The Chicago Cubs keep making big moves in free agency with the addition of starting pitcher Jon Lester, who preferred joining them to playing for the Boston Red Sox, San Francisco Giants and the Los Angeles Dodgers.
Lester signed a six-year deal paying him $155 million, coming with a 7th year option that could take his total up to $170 million. Lester has spent almost his entire career with the Boston Red Sox, being part of two World Series campaigns (2007 and 2013) before being traded to the Oakland A’s last season. He was close to returning to Boston this fall, but the Cubs offered a bit more money, and something else as well.
According to Joe Maddon, the Cubs’ new manager, Lester joined the Cubs because he sees in them not just a team that’s going to be contending for the playoffs, but also a team he can go to the World Series with sooner than anyone thinks. The Red Sox offered him $135 million on a six-year deal with no vesting option. Lester, who made his debut in Major League Baseball back in 2006, will be turning 31 next month. Lester also rejected a four-year, $70 million extension offer from the Red Sox last spring, knowing a good season was going to bring him a lot more.
Lester is 6-4 with a 2.57 ERA in postseason play, maybe the thing that makes him more valuable than anything else. He is 3-0 with an 0.43 ERA in three starts in the World Series, but the Cubs, despite their new signings, are still a very long way from going that far.
Lester has been constantly improving over the last three years, propelling himself to be one of Baseball’s elite pitchers, doing it in the American League.

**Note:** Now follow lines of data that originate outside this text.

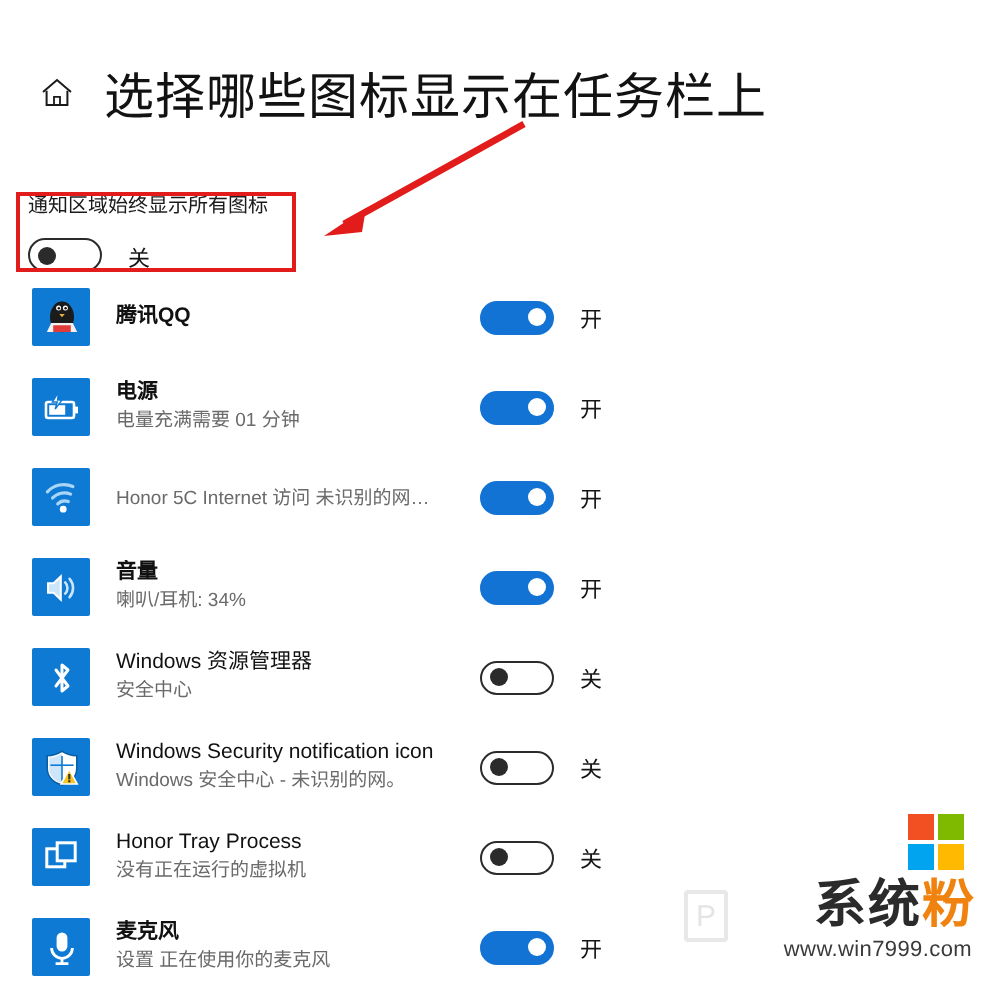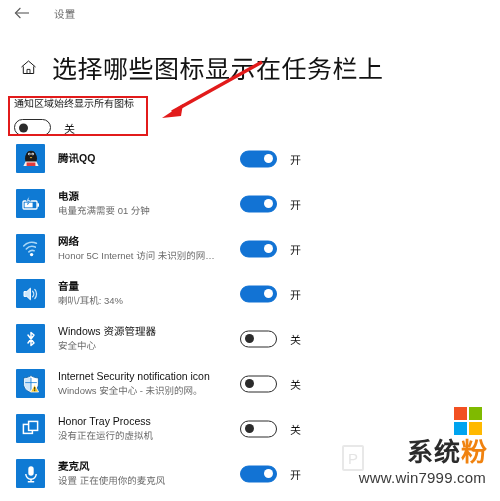"设置" div.titlebar { html: <div> <div> <svg> <path></path> <path></path> </svg> </div> <div>设置</div> </div> -> none }
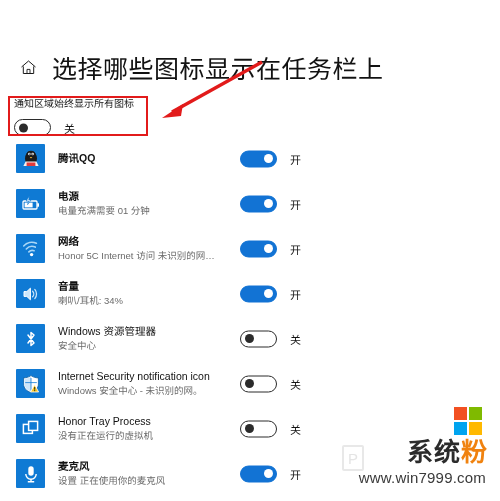"选择哪些图标显示在任务栏上" .heading-row { top: 48px -> 27px }
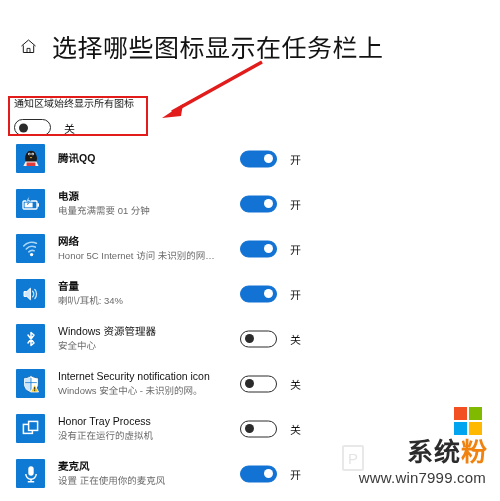"网络" div.row-title { html: <div>网络</div> -> none }
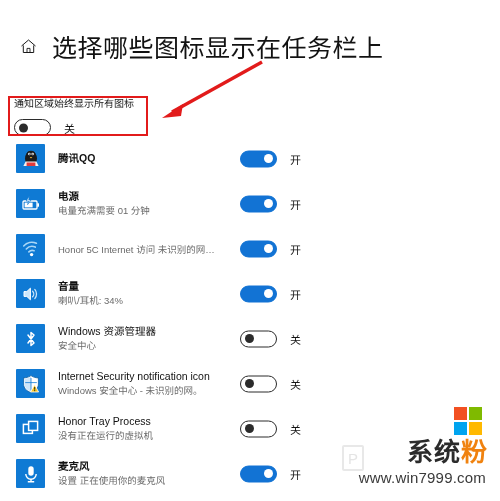"Internet Security notification icon" div.row-title { text: Internet -> Windows }
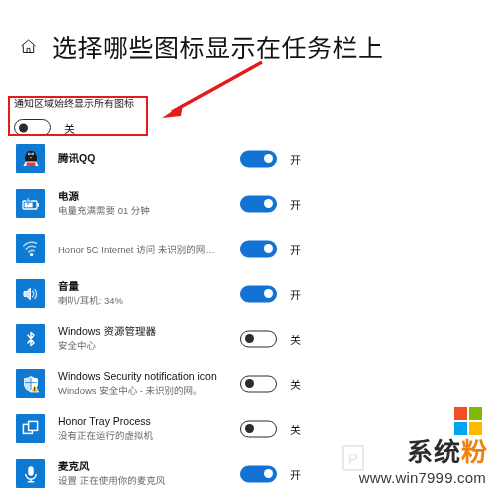"www.win7999.com" .wm-url { font-size: 15px -> 11px }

He had a 2.46 ERA in 2014 with a strikeout rate of 25%, a walking rate of 5.4% and keeping righty batting averages at .230.
The Cubs have had five consecutive losing seasons but their rebuilding is finally going in the right direction, having a seven-win bump from 2013 to 2014. They haven’t been in the playoff since 2008 and haven’t won a postseason series since 2003, the year one of their own fans possibly snatched away a possibility to play in the World Series.